Mike Powers
Gemini 1.5 Pro Audio file support in testing with enterprise users

Google unveiled the Gemini 1.5 Pro upgrade in mid-February, surprising AI fans with a massive upgrade for its large language model (LLM). Gemini Pro powers the free Gemini product that anyone can access. Gemini Ultra is the version you have to pay for, via a Google One subscription.

Gemini 1.5 Pro is already as powerful as Ultra and recently got a significant upgrade: a context window of up to 1 million tokens. That means you can feed it prompts of around 700,000 words, over 30,000 million lines of code, 11 hours of audio, or 1 hour of video content.

Fast-forward to mid-April and Google announced that Gemini 1.5 Pro is available for testing to enterprise users via the Vertex AI development platform. The testing will include support for using audio files in prompts, which is an amazing feature to have from a genAI product. Unfortunately, however, not everyone currently has access to Gemini 1.5 Pro yet.

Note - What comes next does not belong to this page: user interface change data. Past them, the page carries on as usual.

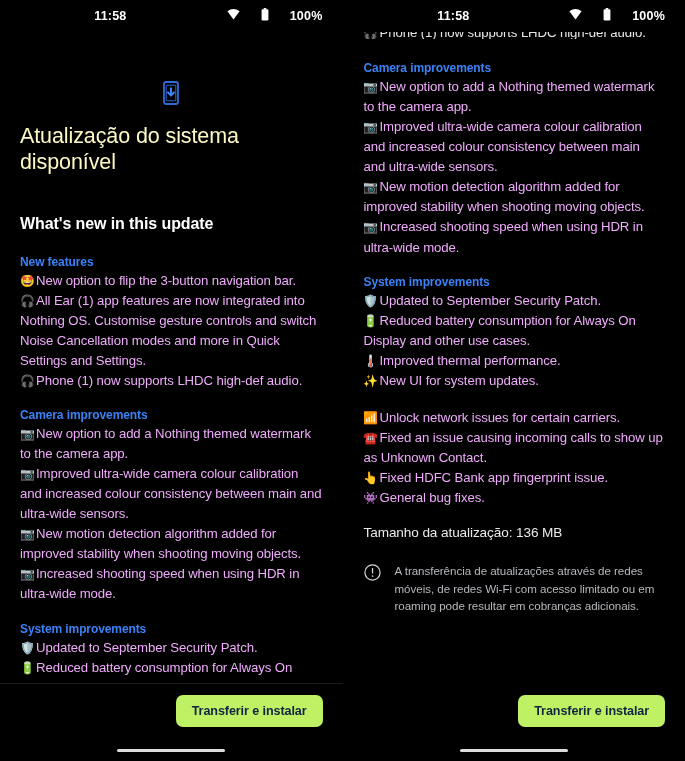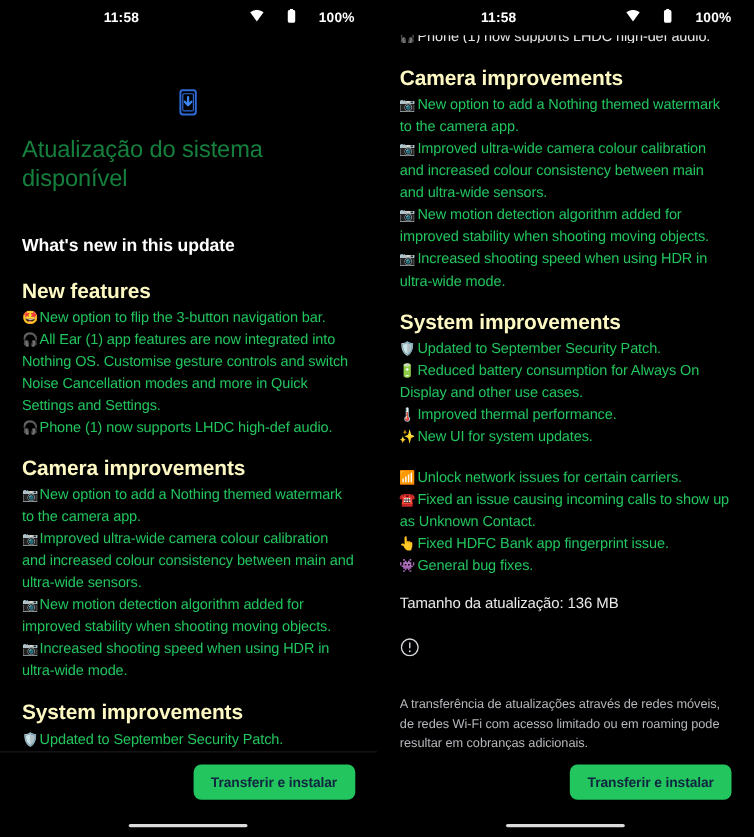--- a/index.html
+++ b/index.html
@@ -99,8 +99,8 @@
 
   .section { margin-bottom: 17px; }
   .section-head {
-    color: #fef9c3;
-    font-size: 19px;
+    color: #3b82f6;
+    font-size: 12px;
     font-weight: bold;
     margin-bottom: 2px;
     letter-spacing: -0.1px;

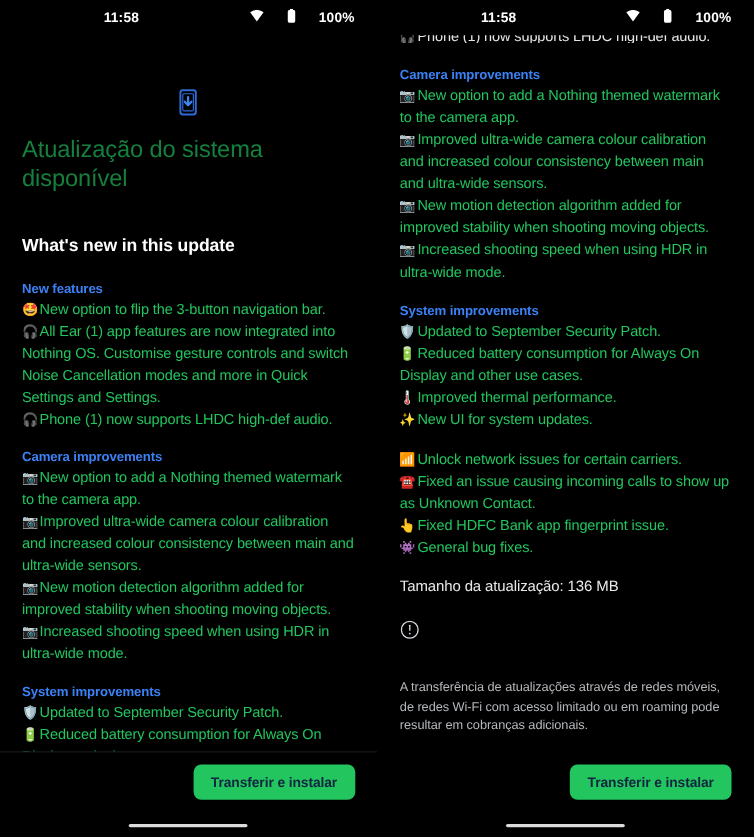--- a/index.html
+++ b/index.html
@@ -106,7 +106,7 @@
     letter-spacing: -0.1px;
   }
   .bullet {
-    color: #22c55e;
+    color: #f0abfc;
     font-size: 13.2px;
     line-height: 1.52;
     letter-spacing: -0.1px;

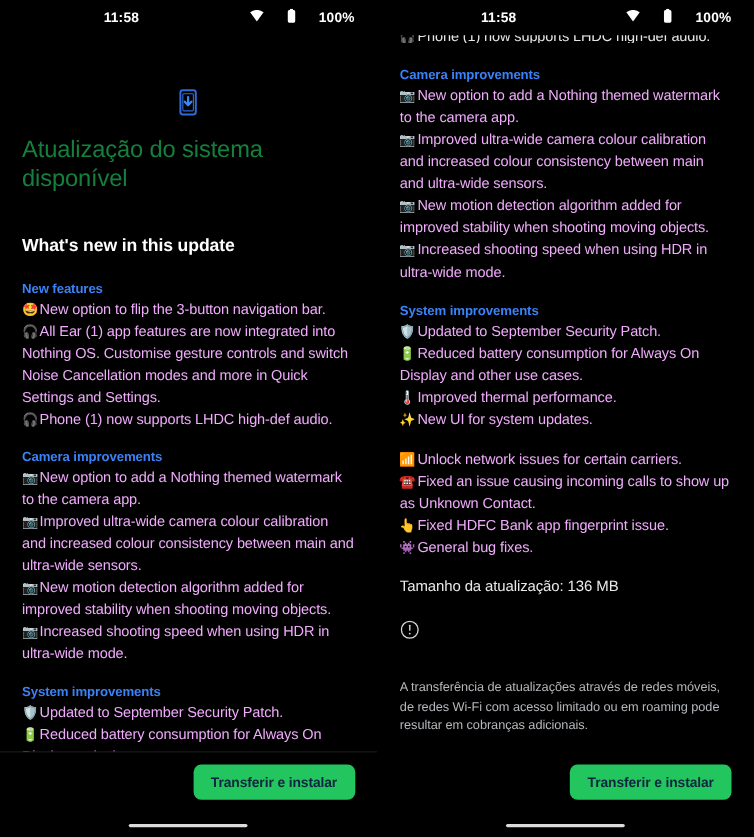--- a/index.html
+++ b/index.html
@@ -81,7 +81,7 @@
     display: block;
   }
   .title {
-    color: #15803d;
+    color: #fef9c3;
     font-size: 21.5px;
     font-weight: 400;
     line-height: 1.2;

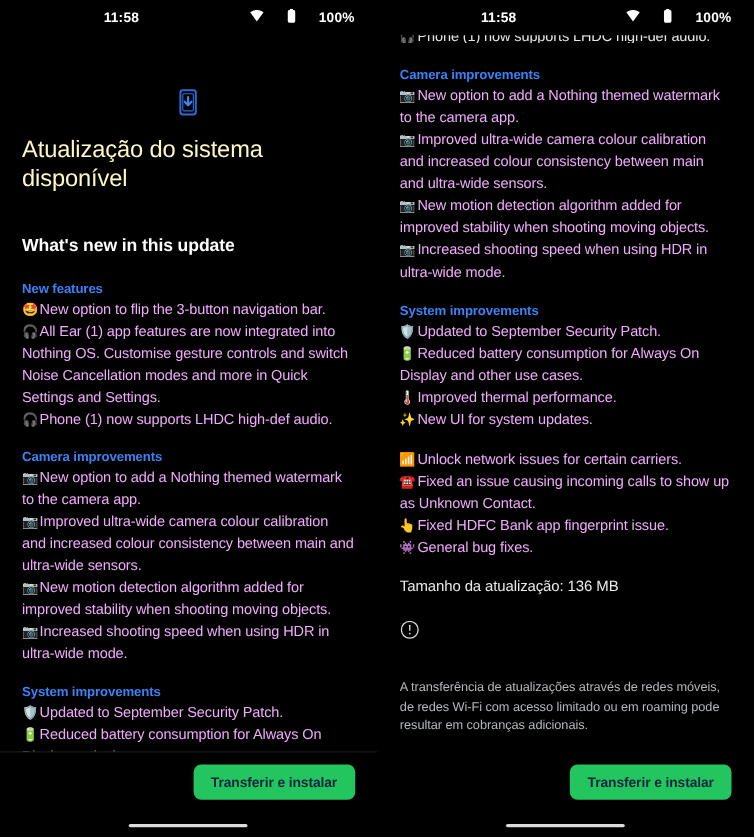--- a/index.html
+++ b/index.html
@@ -140,10 +140,9 @@
 
   .note {
     display: flex;
-    gap: 30px;
+    gap: 14px;
     align-items: flex-start;
     padding-right: 6px;
-    flex-direction: column;
   }
   .note-icon { flex: 0 0 auto; margin-top: 2px; }
   .note-text {

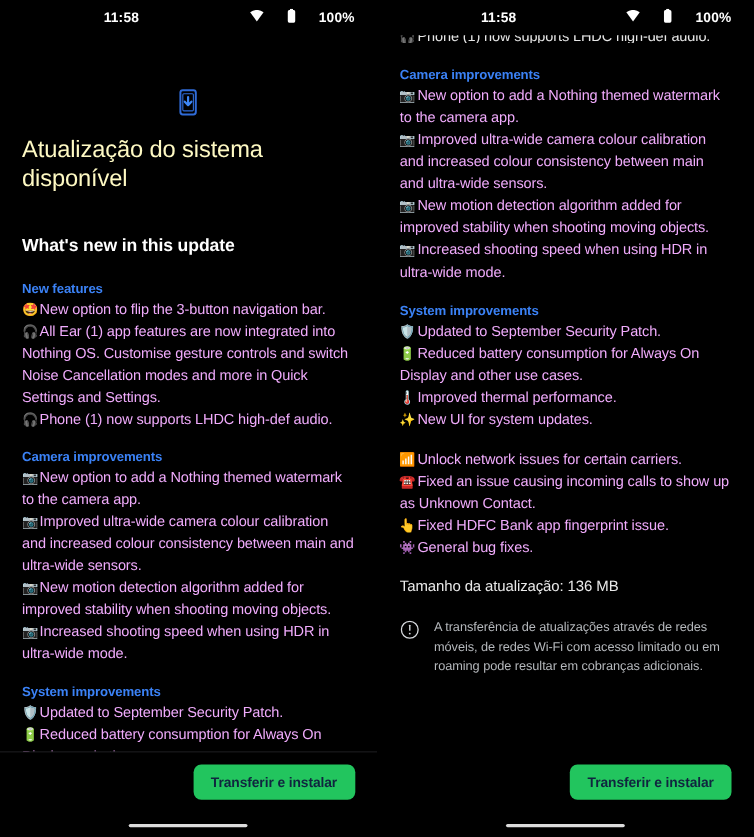--- a/index.html
+++ b/index.html
@@ -162,7 +162,7 @@
   }
   .action-bar.noline { border-top: 1px solid transparent; }
   .btn-primary {
-    background: #22c55e;
+    background: #bef264;
     color: #10253f;
     font-size: 12.6px;
     font-weight: bold;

Those lucky enough to test Gemini 1.5 Pro will be able to upload audio files of any kind and ask the AI for information based on those files. As someone who has been using a ChatGPT-powered app called Whisper to transcribe audio files, I’ll say this Gemini 1.5 Pro feature is something I want to see from other genAI products.

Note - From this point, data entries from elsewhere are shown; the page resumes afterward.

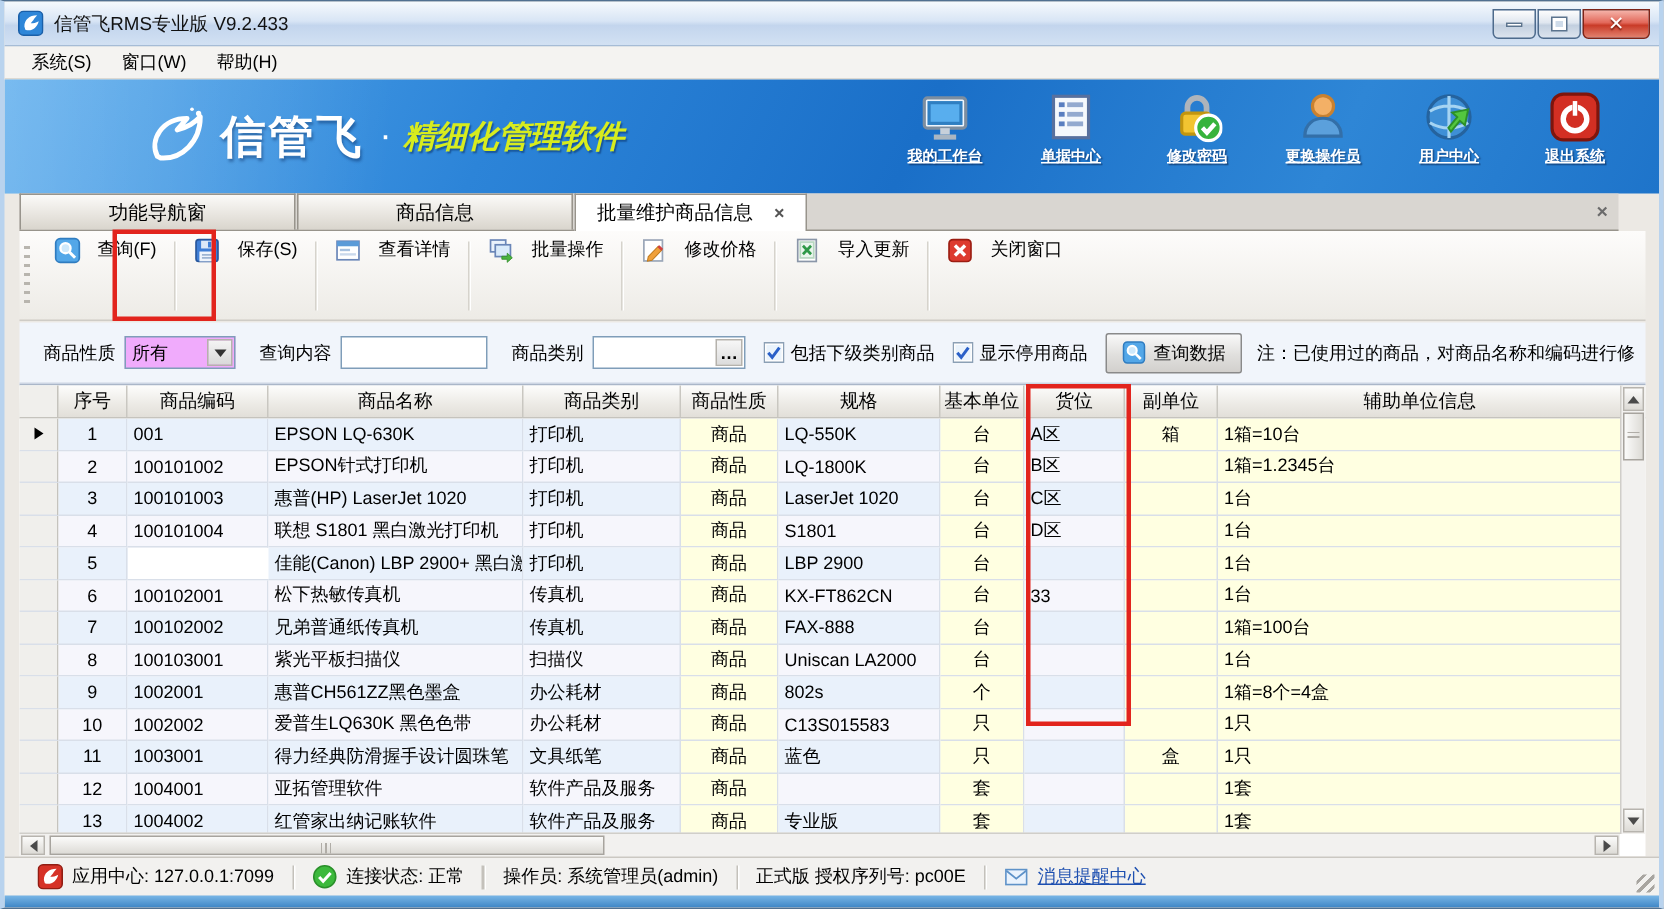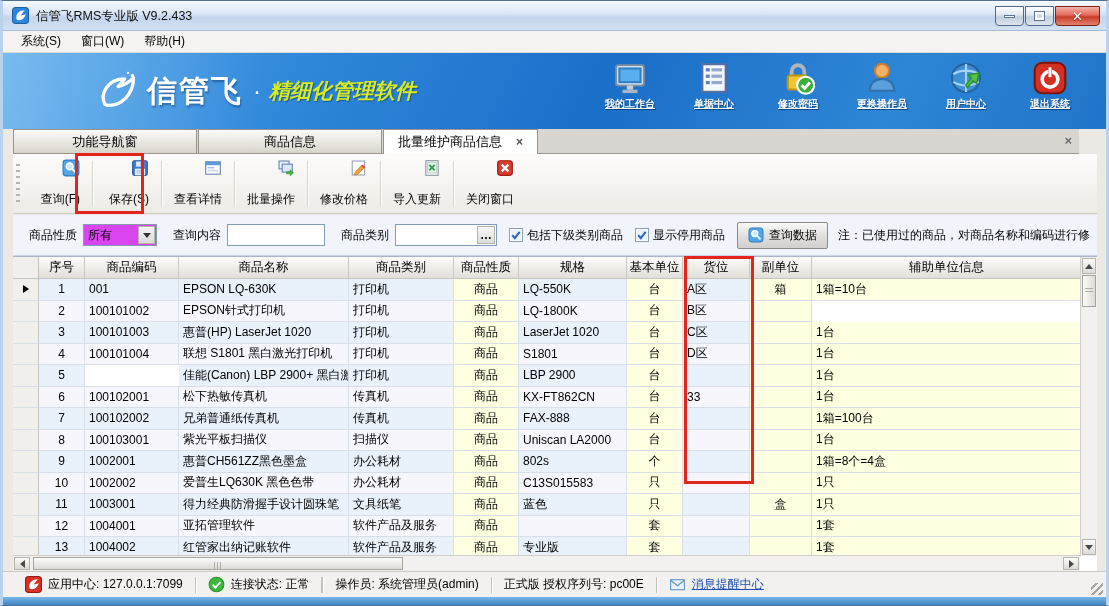--- a/index.html
+++ b/index.html
@@ -49,7 +49,7 @@
     background:linear-gradient(#fdfcfb,#edebe6);border-bottom:1px solid #cfccc6;display:flex;align-items:center;padding-left:14px;}
   .tgrip{position:absolute;left:3px;top:10px;width:4px;height:40px;
     background:repeating-linear-gradient(#b8b5ae 0 2px,transparent 2px 6px);}
-  .tbtn{height:52px;min-width:62px;padding:0 9px;display:flex;flex-direction:column;align-items:flex-end;justify-content:center;cursor:pointer;border-radius:2px;gap:11px;}
+  .tbtn{height:52px;min-width:62px;padding:0 9px;display:flex;flex-direction:row;align-items:flex-start;justify-content:center;cursor:pointer;border-radius:2px;gap:11px;}
   .tbtn .icn{width:18px;height:18px;margin-bottom:3px;}
   .tsep{width:1px;height:46px;background:#d6d3cc;margin:0 3px;box-shadow:1px 0 0 #fff;}
   

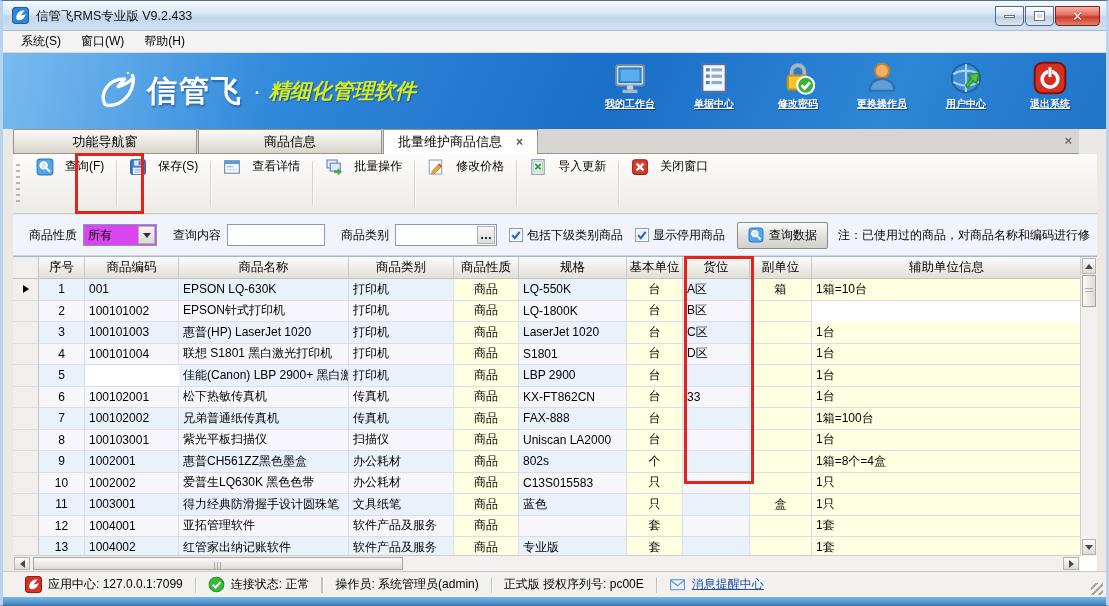--- a/index.html
+++ b/index.html
@@ -55,7 +55,7 @@
   
   .filterbar{position:absolute;top:214px;left:10px;right:9px;height:41px;background:#f1f5fb;border-bottom:1px solid #cdd6e4;display:flex;align-items:center;white-space:nowrap;overflow:hidden;}
   .flabel{margin-left:16px;margin-right:6px;}
-  .combo{width:74px;height:22px;border:1px solid #7f9db9;background:#d946ef;display:flex;align-items:center;position:relative;padding-left:4px;}
+  .combo{width:74px;height:22px;border:1px solid #7f9db9;background:#f0abfc;display:flex;align-items:center;position:relative;padding-left:4px;}
   .combo .cbtn{position:absolute;right:1px;top:1px;bottom:1px;width:17px;background:linear-gradient(#f4f4f4,#d9d9d9);border:1px solid #b5b2ac;display:flex;align-items:center;justify-content:center;}
   .arrow-down{width:0;height:0;border-left:4px solid transparent;border-right:4px solid transparent;border-top:5px solid #333;}
   .tinput{width:98px;height:22px;border:1px solid #7f9db9;background:#fff;position:relative;}

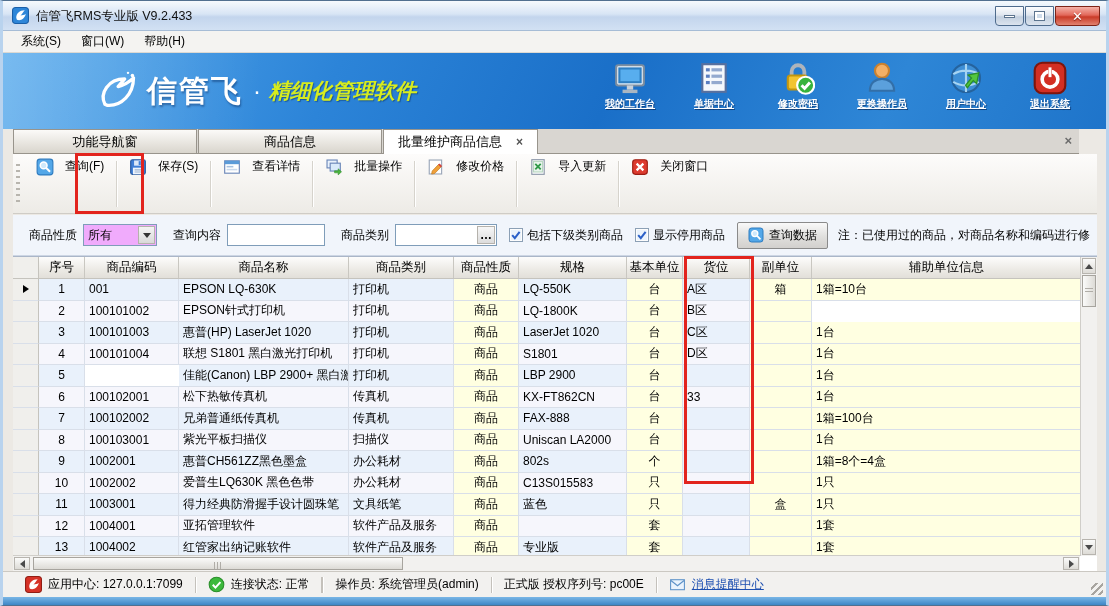--- a/index.html
+++ b/index.html
@@ -411,6 +411,7 @@
           <div class="td yellow ctr" style="width: 56px;">台</div>
           <div class="td" style="width: 67px;">B区</div>
           <div class="td yellow ctr" style="width: 62px;"></div>
+          <div class="td yellow" style="width: 270px;">1箱=1.2345台</div>
         </div>
         <div class="gr odd">
           <div class="td selc"></div>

Support for audio files opens up so many doors. I use the feature for interviews and video calls, as it significantly improves my ability to recall details. This feature obviously also makes transcription easier.

Google compares the context window of Gemini 1.5 Pro to Gemini 1.0, ChatGPT, and Claude. Image source: Google

I will say that support for audio and video files in Gemini also underscores the importance of good privacy policies governing such data. I wouldn’t want to upload audio files to Gemini or any other genAI program without knowing that my data is safe and that it won’t be used to train the AI.

I look forward to seeing how Google will handle the privacy of audio files uploaded to Gemini once the general public has access to the functionality.

Unfortunately, it’s unclear how long we’ll have to wait for a public beta test of Gemini 1.5 Pro. Or when Google will bring support for audio and video prompts to Gemini. I will say that Google I/O 2024 takes place in May, at which point we’ll learn more details about Google’s AI plans in 2024.

For now, Google’s Gemini 1.5 Pro beta test is included in the company’s Google Cloud Next ’24 announcements. In addition to making Gemini 1.5 Pro available to test, Google also announced other AI upgrades.

Of note, Google also updated Imagen 2, its text-to-image generation model. It now supports inpainting and outpainting, which lets you add or remove objects from a photo.

Imagen-generated pictures will also support SynthID digital watermarking. That’s another Google product that adds an invisible watermark to AI-generated pictures to identify their origin.

Finally, Google will test a way to improve its AI responses with Google Search so the answers contain up-to-date information. That can be a problem for all genAI products, Gemini included.